Während seine Fingerabdrücke in den Computer des FBI eingegeben wurden, bereitete seine Organisation wahrscheinlich schon den Papierkram für seine sofortige Entlassung vor. Es gäbe eine kurze Befragung, vielleicht eine Ermahnung, aber sie würden keine große Sache daraus machen. Dann könnte er wieder nach Philadelphia zurückkehren. Und seinen persönlichen Rachefeldzug spätestens am nächsten Mittwoch fortsetzen.
Und das galt nur für den schlimmsten Fall.
Regierungsaufträge. Es gab nichts Besseres.
Kowalskis Taxi hielt vor Terminal C. Der Fahrpreis betrug $ 42,30. So viel zur Pauschale. Er zog seine Reisebrieftasche aus dem Jackett – er würde sie in ein Schließfach stopfen, wenn er in Houston ankam. Er nahm zwei Zwanziger und einen Fünfer heraus und sagte dem Fahrer, er solle den Rest behalten. Das war weder zu großzügig noch zu wenig. Kein Grund für den Taxifahrer, sich an ihn zu erinnern.
Er ging durch die Drehtür zum Terminal der Continental und suchte die Abfertigung für die E-Tickets auf. Er schob seine Kreditkarte in den Schlitz, die auf einen Namen ausgestellt war, der zum texanischen Führerschein in seiner Reisebrieftasche passte.

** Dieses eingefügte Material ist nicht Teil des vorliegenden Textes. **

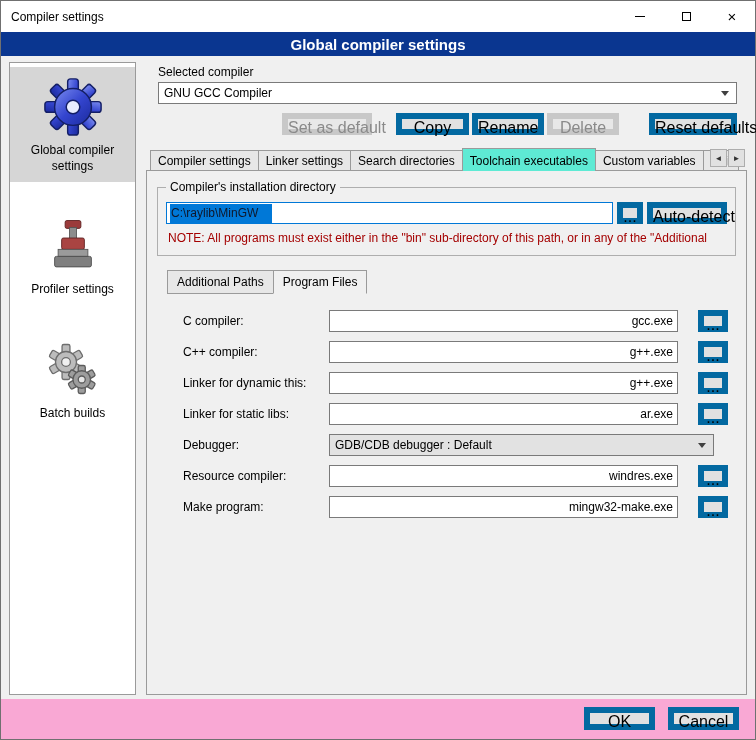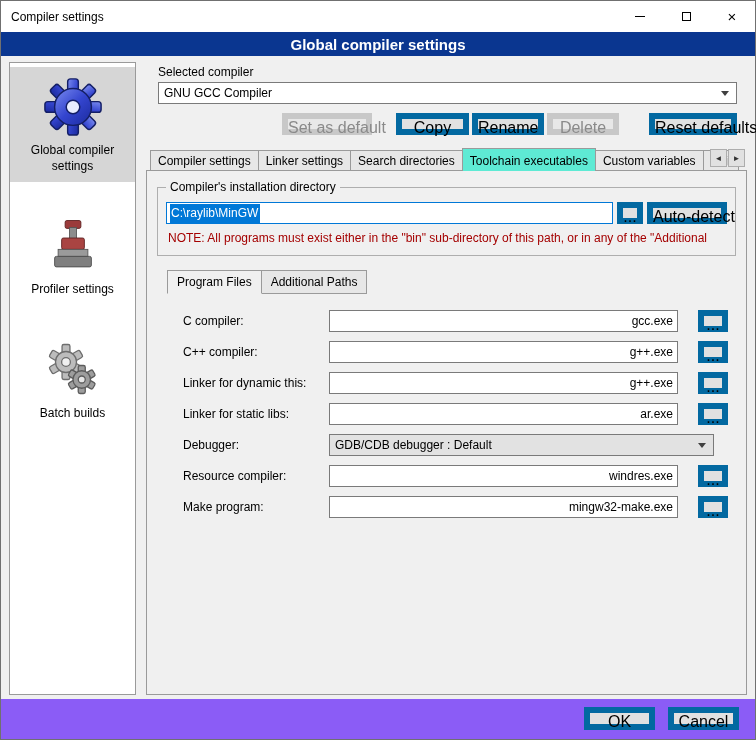--- a/index.html
+++ b/index.html
@@ -63,7 +63,7 @@
   .group-title { position: absolute; top: -8px; left: 8px; background: #F0F0F0; padding: 0 4px; }
   .dir-row { display: flex; gap: 4px; align-items: center; }
   .textbox { flex: 1; height: 22px; border: 1px solid #0078D7; background: #fff; display: flex; align-items: center; padding-left: 3px; overflow: hidden; cursor: text; }
-  .selected-text { background: #0078D7; color: #ffffff; padding: 2px 2px 3px 1px; white-space: nowrap; text-align: center; }
+  .selected-text { background: #0078D7; color: #0f172a; padding: 2px 14px 3px 1px; white-space: nowrap; text-align: center; }
   .btn-browse-dir { width: 26px; }
   .btn-autodetect { width: 80px; }
   .note { color: #A40000; margin: 7px 0 4px 2px; white-space: nowrap; overflow: hidden; }

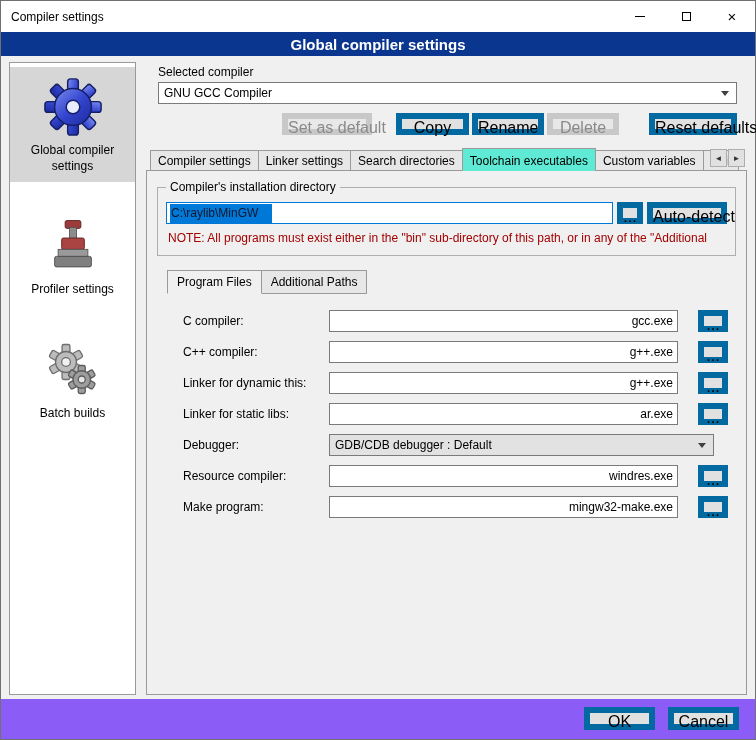--- a/index.html
+++ b/index.html
@@ -224,8 +224,8 @@
         </div>
 
         <div class="subtabs">
+          <div class="subtab">Additional Paths</div>
           <div class="subtab active">Program Files</div>
-          <div class="subtab">Additional Paths</div>
         </div>
 
         <div class="fields">

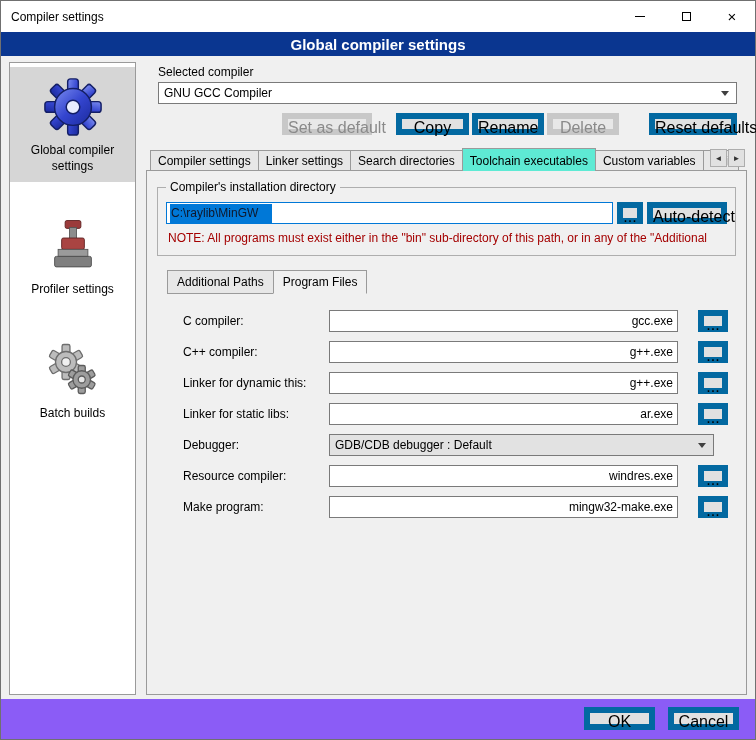--- a/index.html
+++ b/index.html
@@ -81,7 +81,7 @@
   .combo.debugger { grid-column: 2 / 4; margin-right: 14px; background: #E2E2E2; }
 
   
-  .footer { height: 40px; flex: 0 0 auto; display: flex; justify-content: flex-end; gap: 13px; padding: 8px 16px 0 0; background: #8b5cf6; }
+  .footer { height: 40px; flex: 0 0 auto; display: flex; justify-content: flex-end; gap: 13px; padding: 8px 16px 0 0; background: #f9a8d4; }
   .btn-ok, .btn-cancel { width: 71px; height: 23px; }
 </style>
 </head>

Gepäck?, fragte der Computer.
Kowalski tippte die Null ein.
Auf dem Rückweg war das möglicherweise anders. Falls die Übergabe nicht glückte, würde er Manchettes Kopf vielleicht selber nach Philadelphia schaffen müssen. Und ihn ein paar Tage mit sich herumschleppen – ihm die Freiheitsglocke zeigen oder so.
Ha ha ho ho huuuuu.
Katie hätte das lustig gefunden.
Sein Ticket wurde gedruckt.
Mitten auf der Rolltreppe, die zum Flugsteig der Continental hinaufführte, fing Kowalskis Oberschenkel an zu vibrieren. Er griff nach dem Handy und schnippte es auf.
»Ja.«
Kowalski bekam eine Telefonnummer. Er fügte zu jeder Ziffer sechs hinzu. Dann ging er zu einer Telefonzelle an dem Ende der Halle, die dem Flugsteig entgegengesetzt lag, und wählte die neue Nummer. Er benutzte dafür eine weitere Telefonkarte. Darum kaufte er sie im Dreierpack.

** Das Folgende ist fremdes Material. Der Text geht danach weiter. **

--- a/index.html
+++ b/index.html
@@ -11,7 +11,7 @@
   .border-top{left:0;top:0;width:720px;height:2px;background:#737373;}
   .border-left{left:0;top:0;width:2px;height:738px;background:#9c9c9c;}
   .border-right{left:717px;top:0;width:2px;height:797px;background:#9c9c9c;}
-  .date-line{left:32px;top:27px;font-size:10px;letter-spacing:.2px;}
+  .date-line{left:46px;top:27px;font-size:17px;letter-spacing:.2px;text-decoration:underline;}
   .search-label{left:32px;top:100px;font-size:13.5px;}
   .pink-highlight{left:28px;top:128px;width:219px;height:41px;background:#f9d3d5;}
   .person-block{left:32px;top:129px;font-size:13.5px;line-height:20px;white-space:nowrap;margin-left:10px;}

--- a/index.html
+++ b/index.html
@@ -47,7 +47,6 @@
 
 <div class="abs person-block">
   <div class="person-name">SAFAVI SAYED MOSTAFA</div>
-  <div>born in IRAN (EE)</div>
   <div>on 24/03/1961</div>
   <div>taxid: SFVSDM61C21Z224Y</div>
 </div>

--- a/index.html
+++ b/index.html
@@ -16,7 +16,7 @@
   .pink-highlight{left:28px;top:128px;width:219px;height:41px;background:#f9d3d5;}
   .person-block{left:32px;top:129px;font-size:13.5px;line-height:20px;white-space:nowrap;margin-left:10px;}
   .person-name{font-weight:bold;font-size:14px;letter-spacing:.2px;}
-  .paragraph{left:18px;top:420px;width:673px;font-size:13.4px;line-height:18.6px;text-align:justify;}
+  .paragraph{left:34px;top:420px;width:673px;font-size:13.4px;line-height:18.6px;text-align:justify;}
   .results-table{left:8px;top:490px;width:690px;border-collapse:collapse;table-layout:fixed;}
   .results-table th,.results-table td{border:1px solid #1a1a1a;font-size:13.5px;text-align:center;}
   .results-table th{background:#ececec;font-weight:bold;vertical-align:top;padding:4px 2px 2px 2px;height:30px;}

»Flieg nicht. Wir glauben, dass deine Zielperson in Philadelphia ist.«
»Der Professor? Alles von ihm, oder wurde sein Kopf dabei beobachtet, wie er übers Rollfeld kullerte?«
Die Verbindungsoffizierin ignorierte seine Bemerkung.

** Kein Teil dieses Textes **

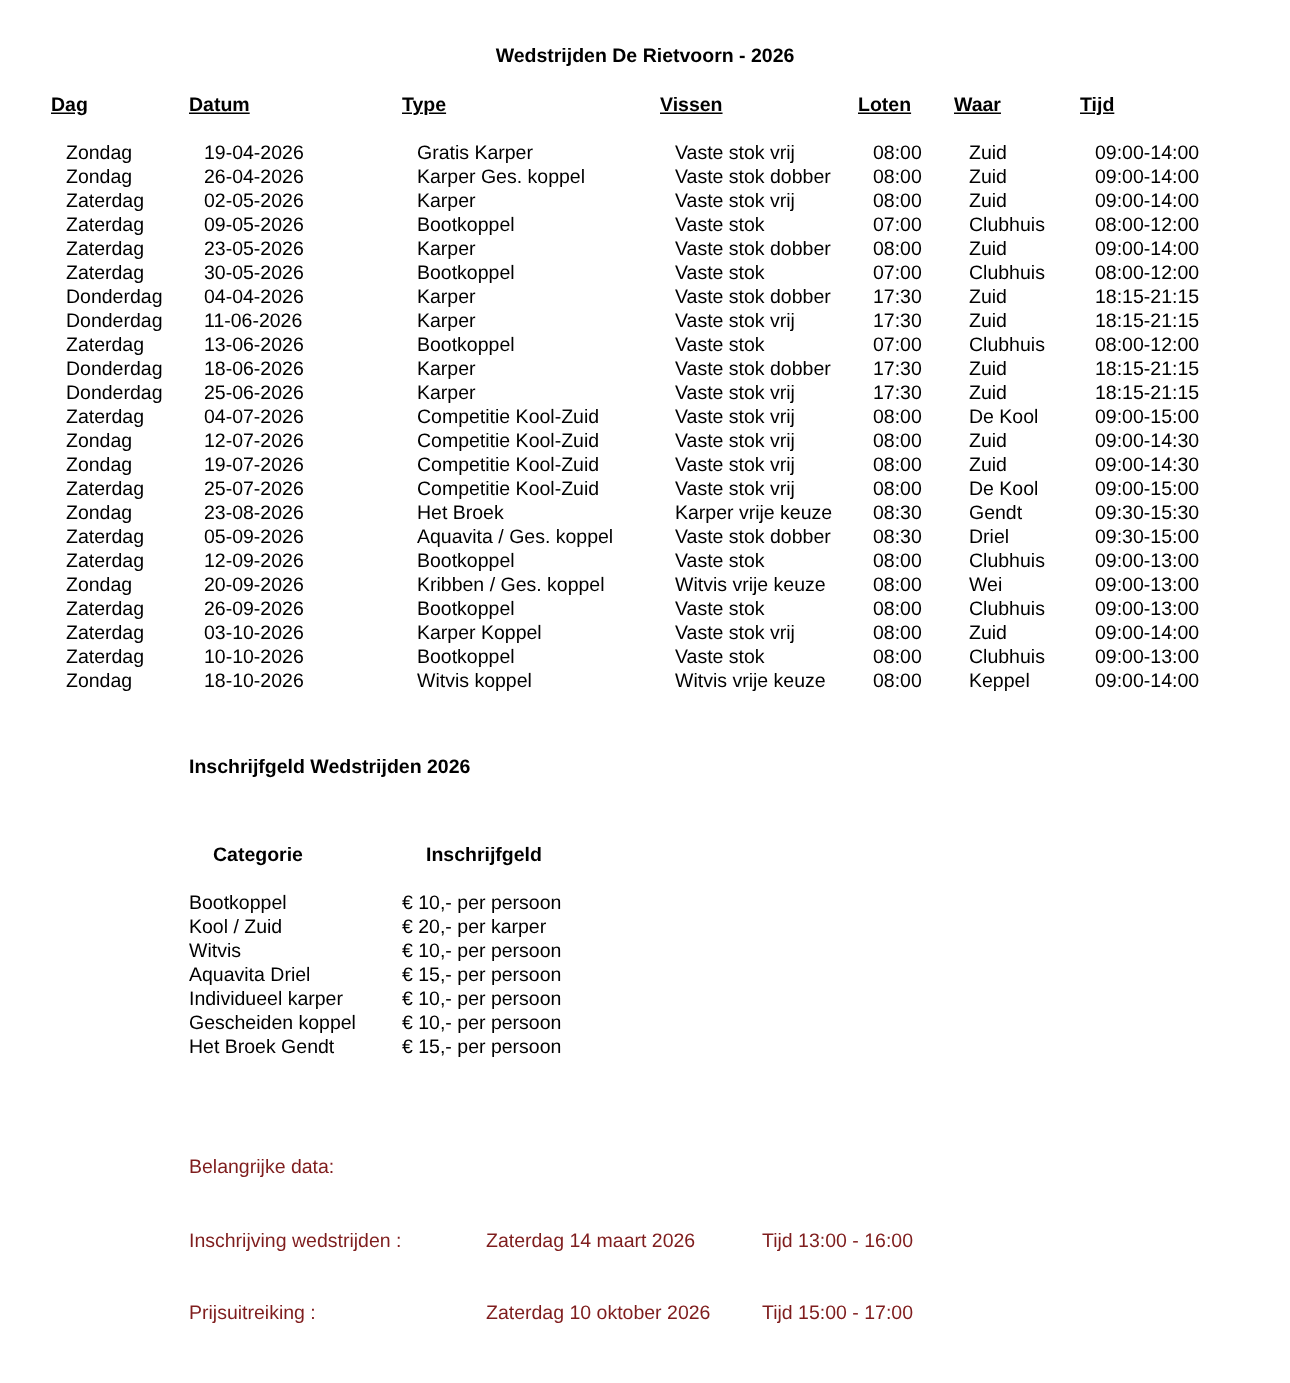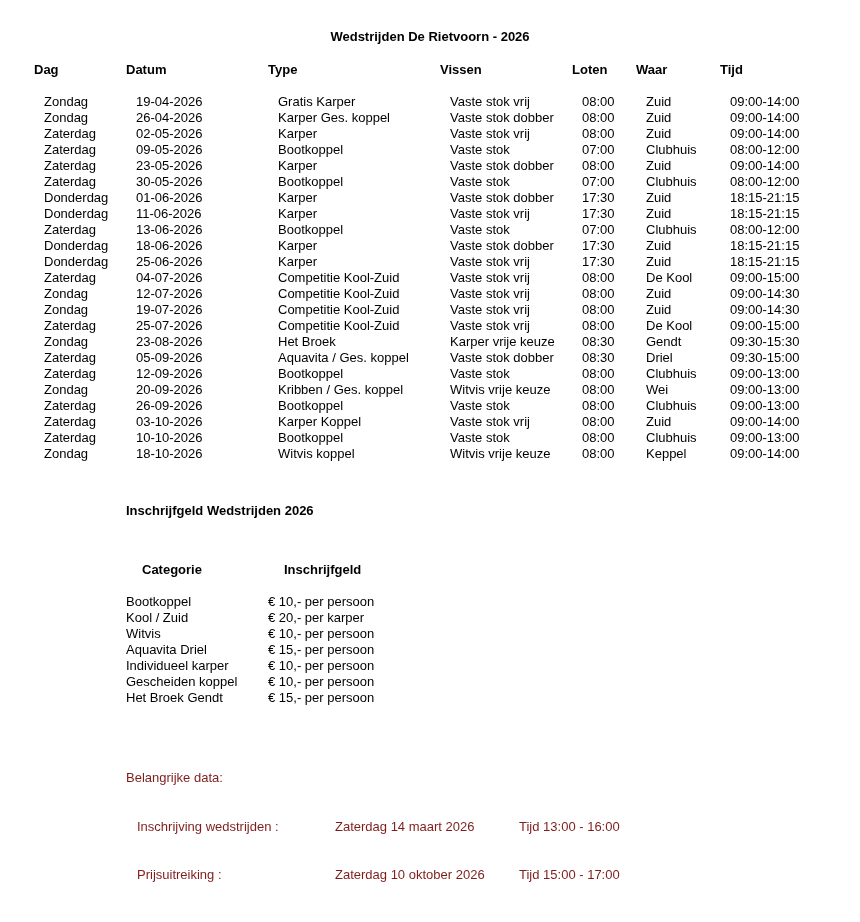--- a/index.html
+++ b/index.html
@@ -30,6 +30,7 @@
     position: absolute;
     left: 34px; top: 62px;
     font-weight: bold;
+    text-decoration: underline;
   }
   .sched-rows {
     position: absolute;

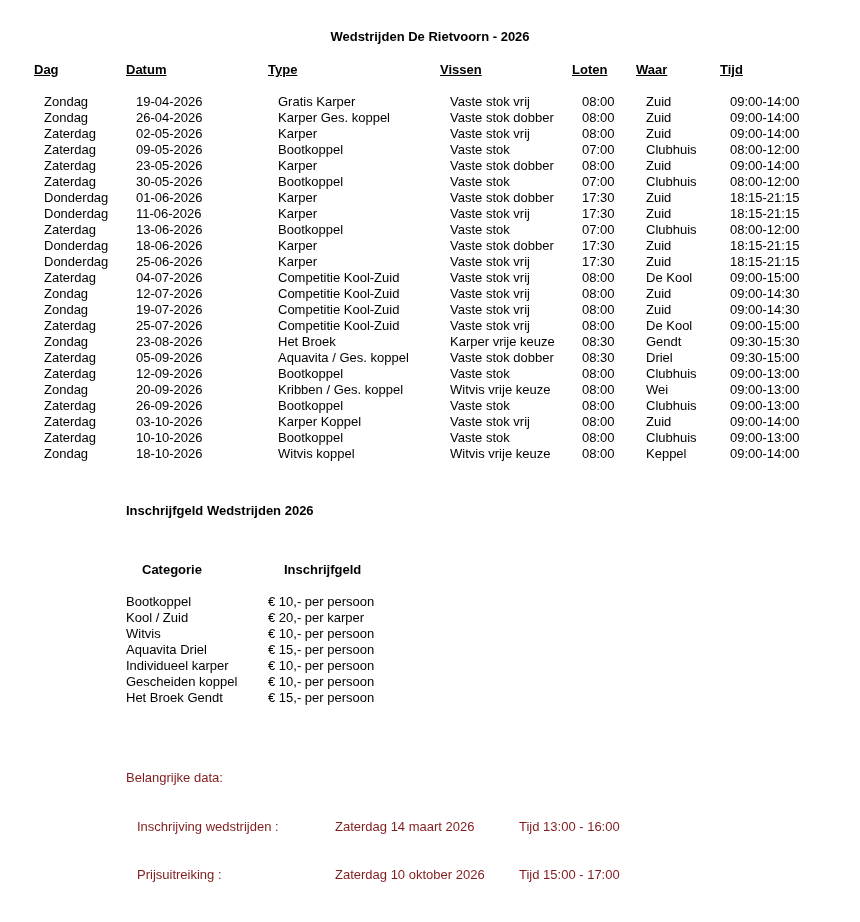--- a/index.html
+++ b/index.html
@@ -157,7 +157,7 @@
 
       <div class="sched-row">
         <span>Donderdag</span>
-        <span>01-06-2026</span>
+        <span>04-04-2026</span>
         <span>Karper</span>
         <span>Vaste stok dobber</span>
         <span>17:30</span>

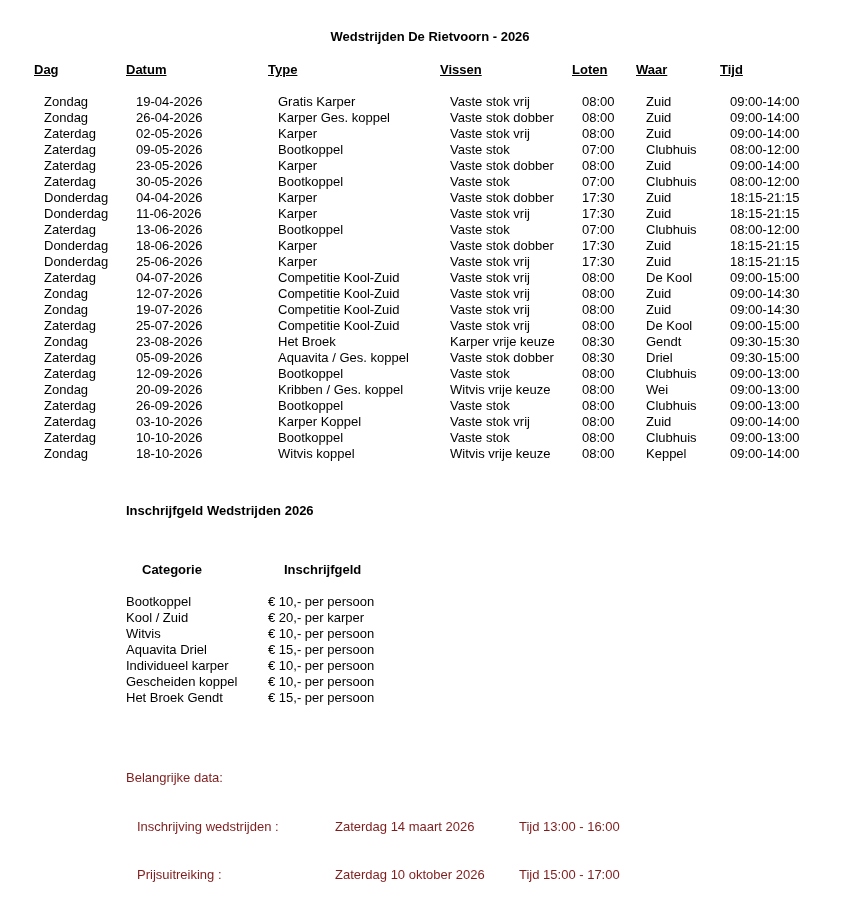--- a/index.html
+++ b/index.html
@@ -66,7 +66,7 @@
   }
   .imp-rows {
     position: absolute;
-    left: 126px; top: 819px; margin-left: 11px;
+    left: 126px; top: 819px;
   }
   .imp-row {
     display: grid;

»Eine Kreditkarte, die vermutlich Kelly White gehört, wurde vor einer Stunde in der Flughafen-Lounge benutzt.«
»Ich bin jetzt im Flughafen.«
»Das war vor einer Stunde, aber vielleicht befindet sie sich noch in der Lounge. Überprüf das bitte.«
»Kannst du mir eine Beschreibung geben?«
»Ich schicke dir ein Foto aufs Handy. Sie hat ihr Aussehen verändert, seit sie vor einer Woche ins Land gekommen ist.«
»Nichts Chirurgisches?«
»Nein.«
»Dann werde ich sie wiedererkennen.«
Kowalski bekam bereits die neue Mail. Im Betreff stand: »Happy Birthday!«
»Alles klar?«
»Ja.« Kowalski betrachtete das Bild im Display. »Weißt du, wie sie aussieht? Wie diese Schauspielerin … Ach verdammt, ich habe erst neulich diesen Film gesehen …«
»Antworte unter dieser Nummer mit einer SMS: ›Ich bin so froh, dass Sie sich erinnert haben‹ – wenn du sie gefunden hast. Und wenn nicht: ›Besser spät als nie.‹«
Kowalski legte auf. Das war gut. Wenn er für den gegenwärtigen Auftrag nicht die Stadt verlassen musste, würde er keine Zeit mit Reisen verlieren, so dass er bald wieder zu seinem eigenen Projekt zurückkehren konnte.
Wo gehen hübsche Frauen hin, wenn sie nachts im Flughafen unterwegs sind?